Entries shown.
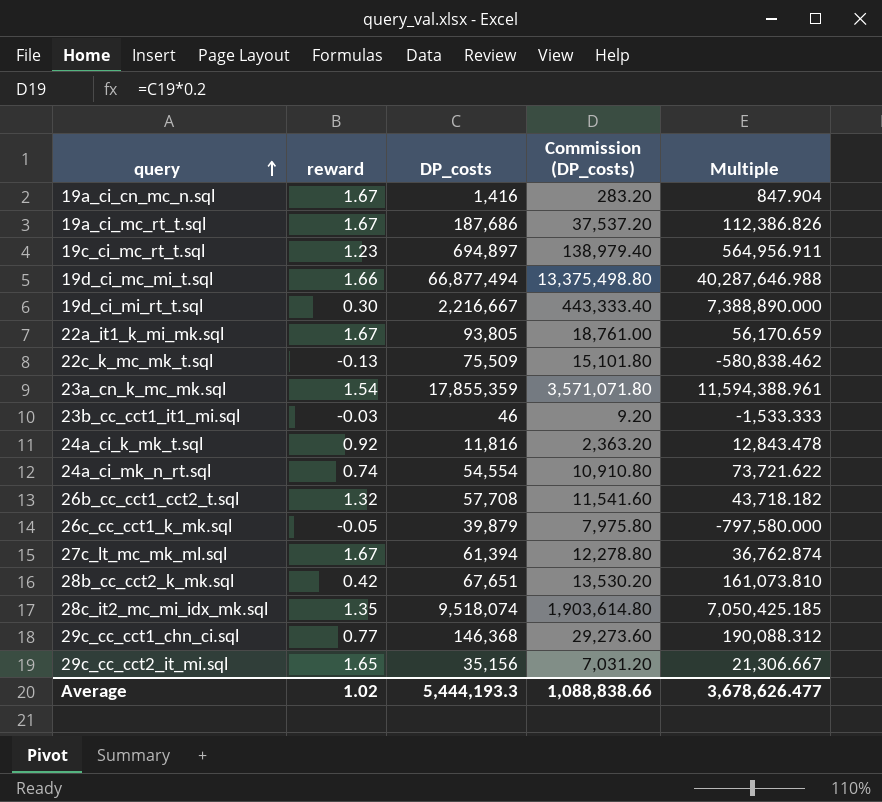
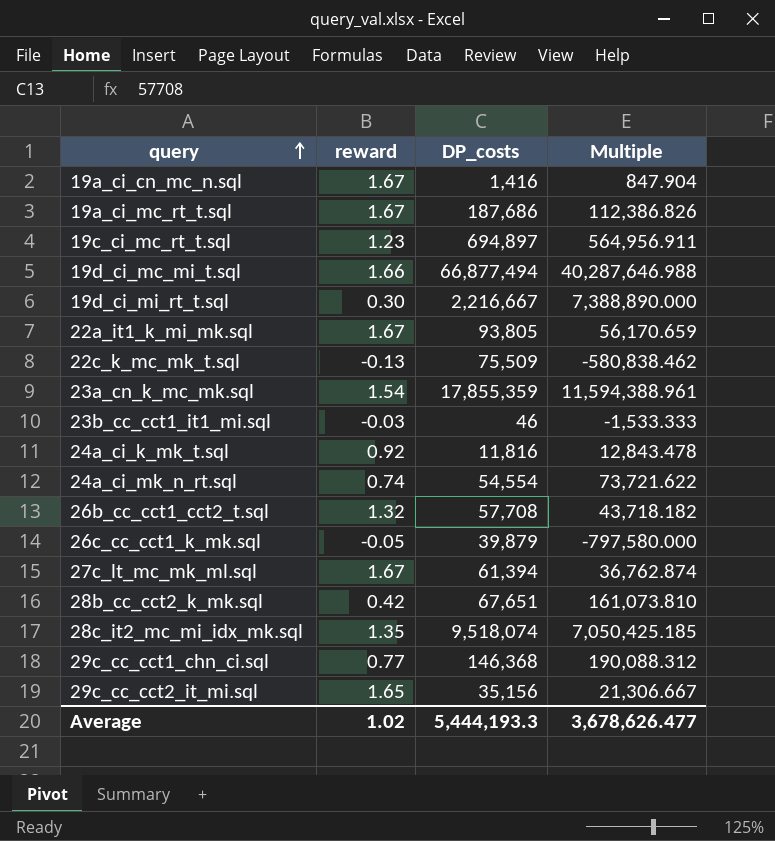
column Commission (DP_costs) | formula: [DP_costs] * 0.2 -> none

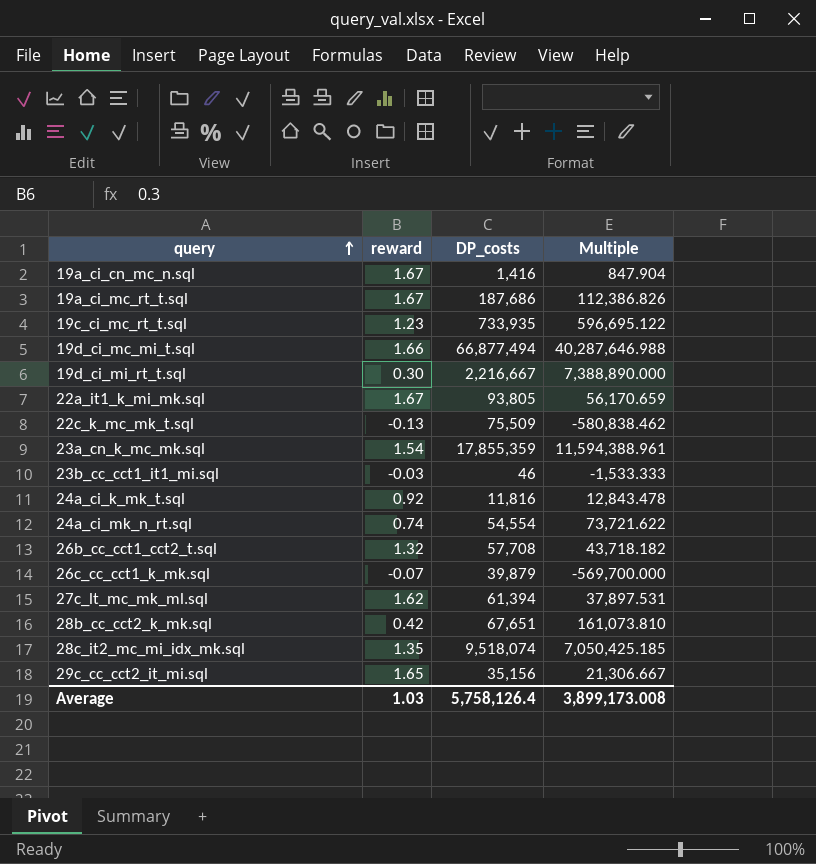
row 29c_cc_cct1_chn_ci.sql: 0.77 | 146,368 | 190,088.312 -> none
19c_ci_mc_rt_t.sql | DP_costs: 694,897 -> 733,935
19c_ci_mc_rt_t.sql | Multiple: 564,956.911 -> 596,695.122
26c_cc_cct1_k_mk.sql | reward: -0.05 -> -0.07
26c_cc_cct1_k_mk.sql | Multiple: -797,580.000 -> -569,700.000
27c_lt_mc_mk_ml.sql | reward: 1.67 -> 1.62
27c_lt_mc_mk_ml.sql | Multiple: 36,762.874 -> 37,897.531
Average | reward: 1.02 -> 1.03
Average | DP_costs: 5,444,193.3 -> 5,758,126.4
Average | Multiple: 3,678,626.477 -> 3,899,173.008

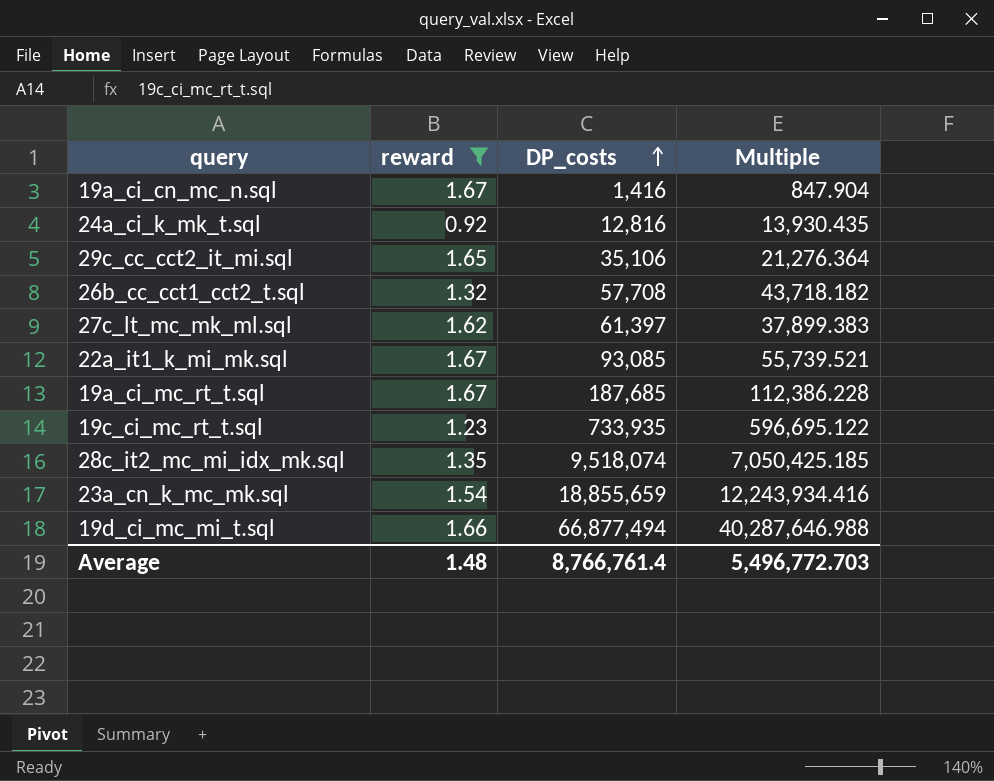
filter: none -> reward >= 0.92
row order: query ascending -> DP_costs ascending
24a_ci_k_mk_t.sql | DP_costs: 11,816 -> 12,816
24a_ci_k_mk_t.sql | Multiple: 12,843.478 -> 13,930.435
29c_cc_cct2_it_mi.sql | DP_costs: 35,156 -> 35,106
29c_cc_cct2_it_mi.sql | Multiple: 21,306.667 -> 21,276.364
27c_lt_mc_mk_ml.sql | DP_costs: 61,394 -> 61,397
27c_lt_mc_mk_ml.sql | Multiple: 37,897.531 -> 37,899.383
22a_it1_k_mi_mk.sql | DP_costs: 93,805 -> 93,085
22a_it1_k_mi_mk.sql | Multiple: 56,170.659 -> 55,739.521
19a_ci_mc_rt_t.sql | DP_costs: 187,686 -> 187,685
19a_ci_mc_rt_t.sql | Multiple: 112,386.826 -> 112,386.228
23a_cn_k_mc_mk.sql | DP_costs: 17,855,359 -> 18,855,659
23a_cn_k_mc_mk.sql | Multiple: 11,594,388.961 -> 12,243,934.416
Average | reward: 1.03 -> 1.48
Average | DP_costs: 5,758,126.4 -> 8,766,761.4
Average | Multiple: 3,899,173.008 -> 5,496,772.703

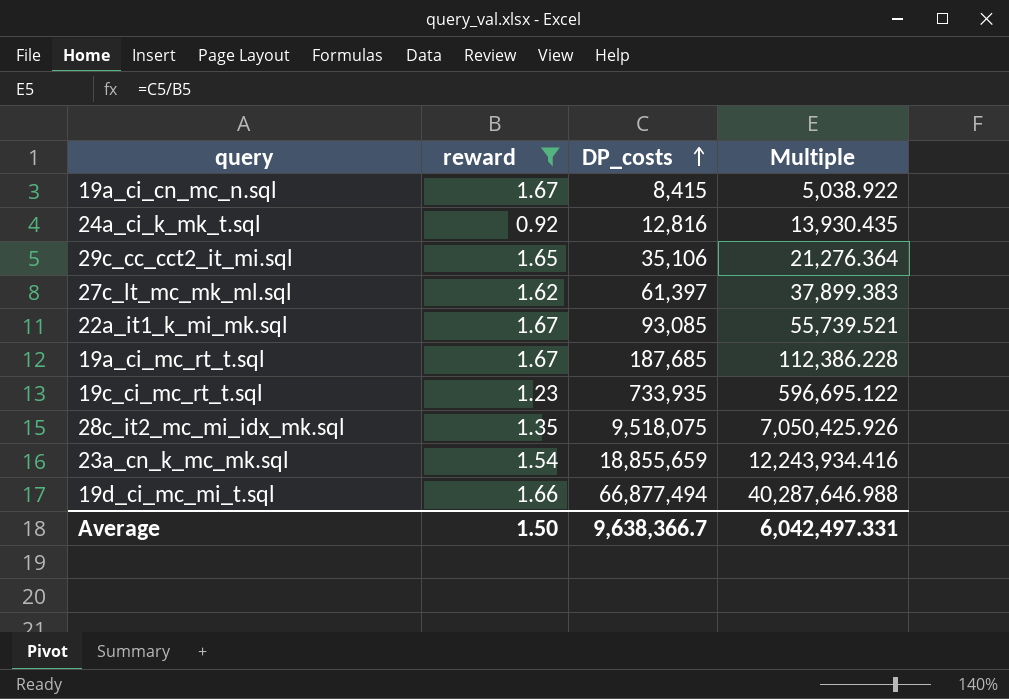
row 26b_cc_cct1_cct2_t.sql: 1.32 | 57,708 | 43,718.182 -> none
19a_ci_cn_mc_n.sql | DP_costs: 1,416 -> 8,415
19a_ci_cn_mc_n.sql | Multiple: 847.904 -> 5,038.922
28c_it2_mc_mi_idx_mk.sql | DP_costs: 9,518,074 -> 9,518,075
28c_it2_mc_mi_idx_mk.sql | Multiple: 7,050,425.185 -> 7,050,425.926
Average | reward: 1.48 -> 1.50
Average | DP_costs: 8,766,761.4 -> 9,638,366.7
Average | Multiple: 5,496,772.703 -> 6,042,497.331

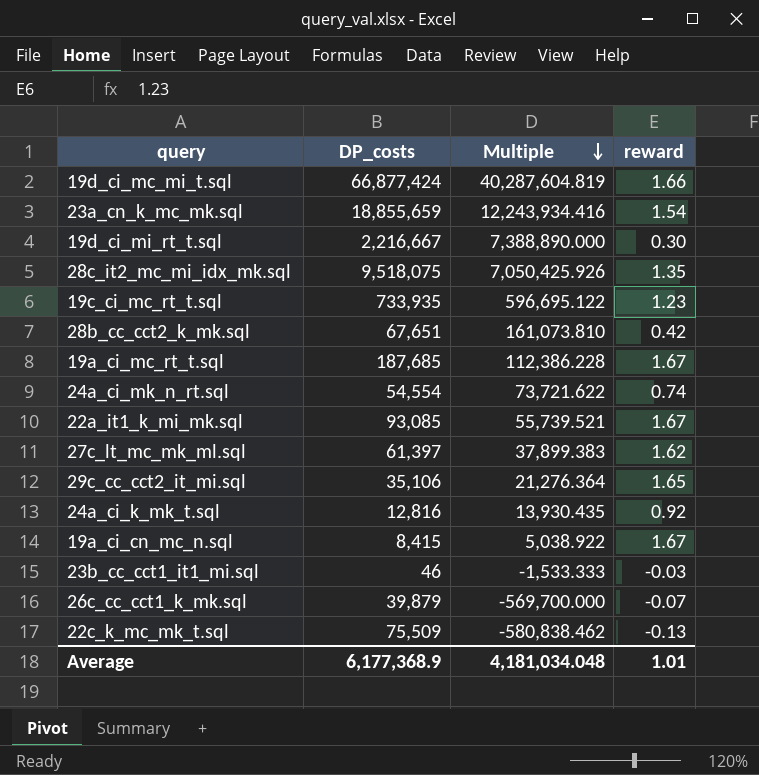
filter: reward >= 0.92 -> none
row order: DP_costs ascending -> Multiple descending
column reward | position: 2 -> 4
19d_ci_mc_mi_t.sql | DP_costs: 66,877,494 -> 66,877,424
19d_ci_mc_mi_t.sql | Multiple: 40,287,646.988 -> 40,287,604.819
Average | DP_costs: 9,638,366.7 -> 6,177,368.9
Average | Multiple: 6,042,497.331 -> 4,181,034.048
Average | reward: 1.50 -> 1.01

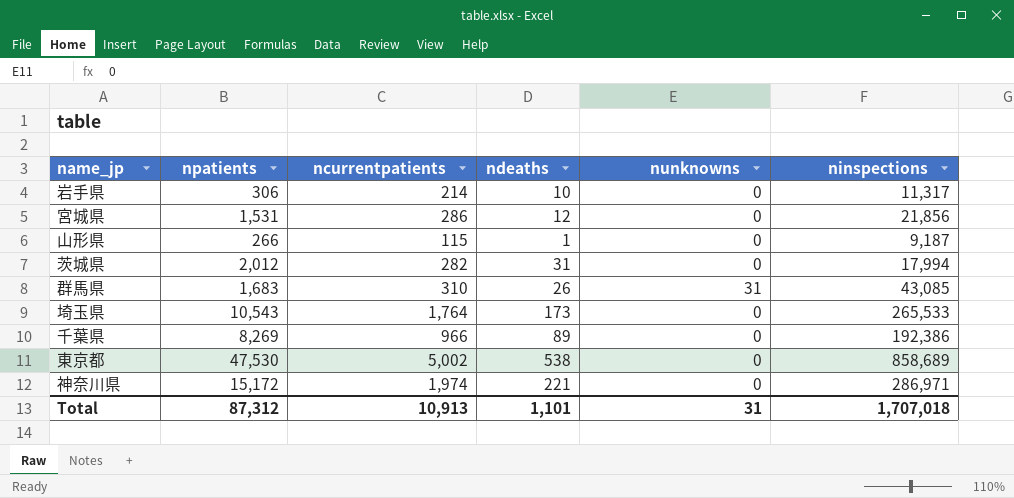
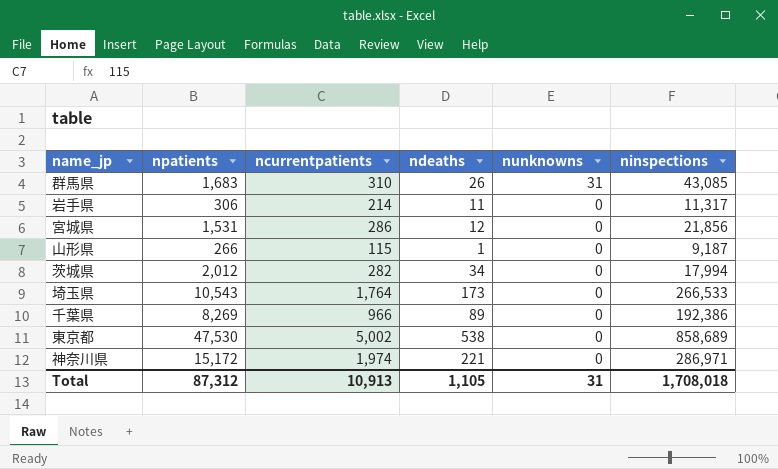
row order: none -> nunknowns descending
岩手県 | ndeaths: 10 -> 11
茨城県 | ndeaths: 31 -> 34
埼玉県 | ninspections: 265,533 -> 266,533
Total | ndeaths: 1,101 -> 1,105
Total | ninspections: 1,707,018 -> 1,708,018

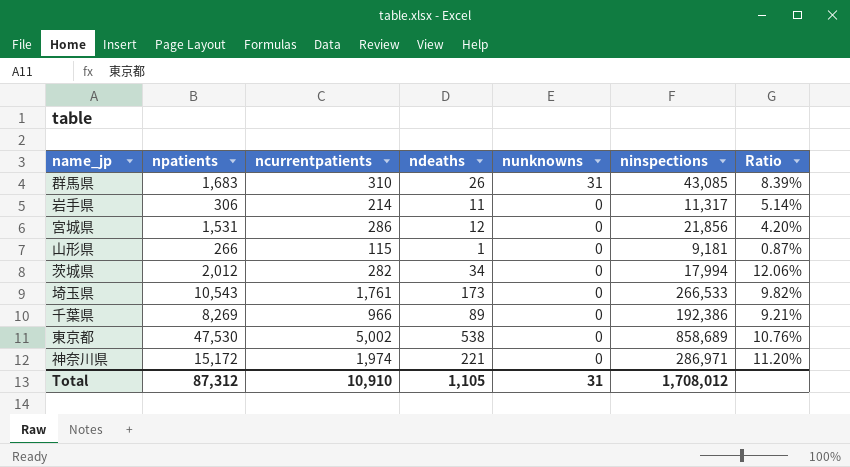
column Ratio | formula: none -> [ndeaths] / [ncurrentpatients]
山形県 | ninspections: 9,187 -> 9,181
埼玉県 | ncurrentpatients: 1,764 -> 1,761
Total | ncurrentpatients: 10,913 -> 10,910
Total | ninspections: 1,708,018 -> 1,708,012

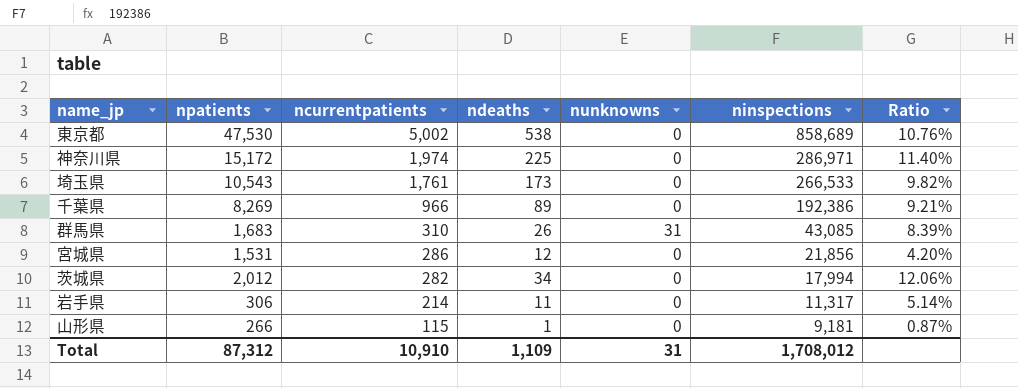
row order: nunknowns descending -> ncurrentpatients descending
神奈川県 | ndeaths: 221 -> 225
神奈川県 | Ratio: 11.20% -> 11.40%
Total | ndeaths: 1,105 -> 1,109

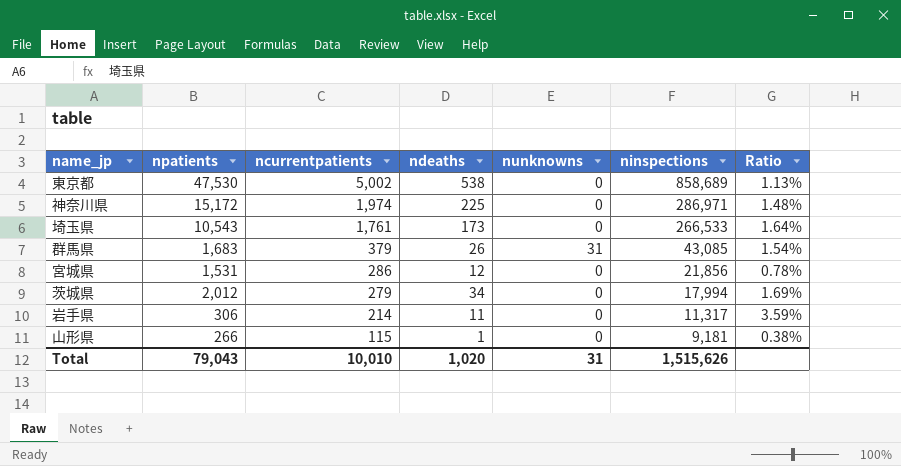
column Ratio | formula: [ndeaths] / [ncurrentpatients] -> [ndeaths] / [npatients]
row 千葉県: 8,269 | 966 | 89 | 0 | 192,386 | 9.21% -> none
群馬県 | ncurrentpatients: 310 -> 379
茨城県 | ncurrentpatients: 282 -> 279
Total | npatients: 87,312 -> 79,043
Total | ncurrentpatients: 10,910 -> 10,010
Total | ndeaths: 1,109 -> 1,020
Total | ninspections: 1,708,012 -> 1,515,626

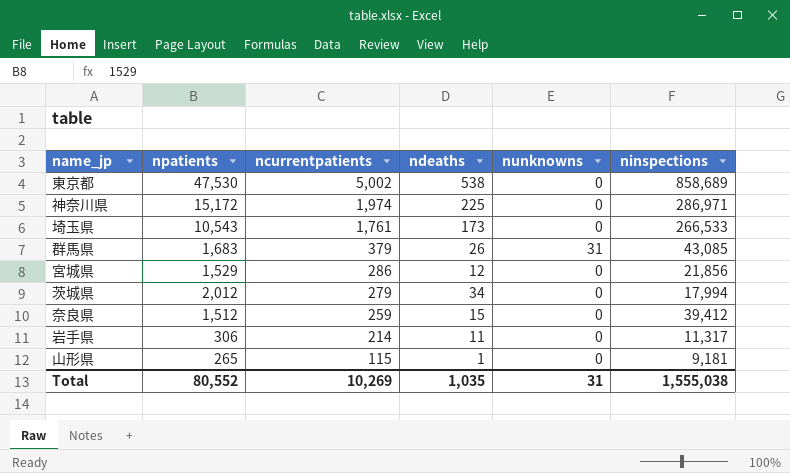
column Ratio | formula: [ndeaths] / [npatients] -> none
宮城県 | npatients: 1,531 -> 1,529
row 奈良県: none -> 1,512 | 259 | 15 | 0 | 39,412
山形県 | npatients: 266 -> 265
Total | npatients: 79,043 -> 80,552
Total | ncurrentpatients: 10,010 -> 10,269
Total | ndeaths: 1,020 -> 1,035
Total | ninspections: 1,515,626 -> 1,555,038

What you have to do. Copy out the listing above from the line containing "28c_it2_mc_mi_idx_mk.sql | Multiple: 7,050,425.185" to the line containing "Total | ndeaths: 1,020 -> 1,035", both included, exactly as written and minus the images.

Exercise response.
28c_it2_mc_mi_idx_mk.sql | Multiple: 7,050,425.185 -> 7,050,425.926
Average | reward: 1.48 -> 1.50
Average | DP_costs: 8,766,761.4 -> 9,638,366.7
Average | Multiple: 5,496,772.703 -> 6,042,497.331

filter: reward >= 0.92 -> none
row order: DP_costs ascending -> Multiple descending
column reward | position: 2 -> 4
19d_ci_mc_mi_t.sql | DP_costs: 66,877,494 -> 66,877,424
19d_ci_mc_mi_t.sql | Multiple: 40,287,646.988 -> 40,287,604.819
Average | DP_costs: 9,638,366.7 -> 6,177,368.9
Average | Multiple: 6,042,497.331 -> 4,181,034.048
Average | reward: 1.50 -> 1.01

row order: none -> nunknowns descending
岩手県 | ndeaths: 10 -> 11
茨城県 | ndeaths: 31 -> 34
埼玉県 | ninspections: 265,533 -> 266,533
Total | ndeaths: 1,101 -> 1,105
Total | ninspections: 1,707,018 -> 1,708,018

column Ratio | formula: none -> [ndeaths] / [ncurrentpatients]
山形県 | ninspections: 9,187 -> 9,181
埼玉県 | ncurrentpatients: 1,764 -> 1,761
Total | ncurrentpatients: 10,913 -> 10,910
Total | ninspections: 1,708,018 -> 1,708,012

row order: nunknowns descending -> ncurrentpatients descending
神奈川県 | ndeaths: 221 -> 225
神奈川県 | Ratio: 11.20% -> 11.40%
Total | ndeaths: 1,105 -> 1,109

column Ratio | formula: [ndeaths] / [ncurrentpatients] -> [ndeaths] / [npatients]
row 千葉県: 8,269 | 966 | 89 | 0 | 192,386 | 9.21% -> none
群馬県 | ncurrentpatients: 310 -> 379
茨城県 | ncurrentpatients: 282 -> 279
Total | npatients: 87,312 -> 79,043
Total | ncurrentpatients: 10,910 -> 10,010
Total | ndeaths: 1,109 -> 1,020
Total | ninspections: 1,708,012 -> 1,515,626

column Ratio | formula: [ndeaths] / [npatients] -> none
宮城県 | npatients: 1,531 -> 1,529
row 奈良県: none -> 1,512 | 259 | 15 | 0 | 39,412
山形県 | npatients: 266 -> 265
Total | npatients: 79,043 -> 80,552
Total | ncurrentpatients: 10,010 -> 10,269
Total | ndeaths: 1,020 -> 1,035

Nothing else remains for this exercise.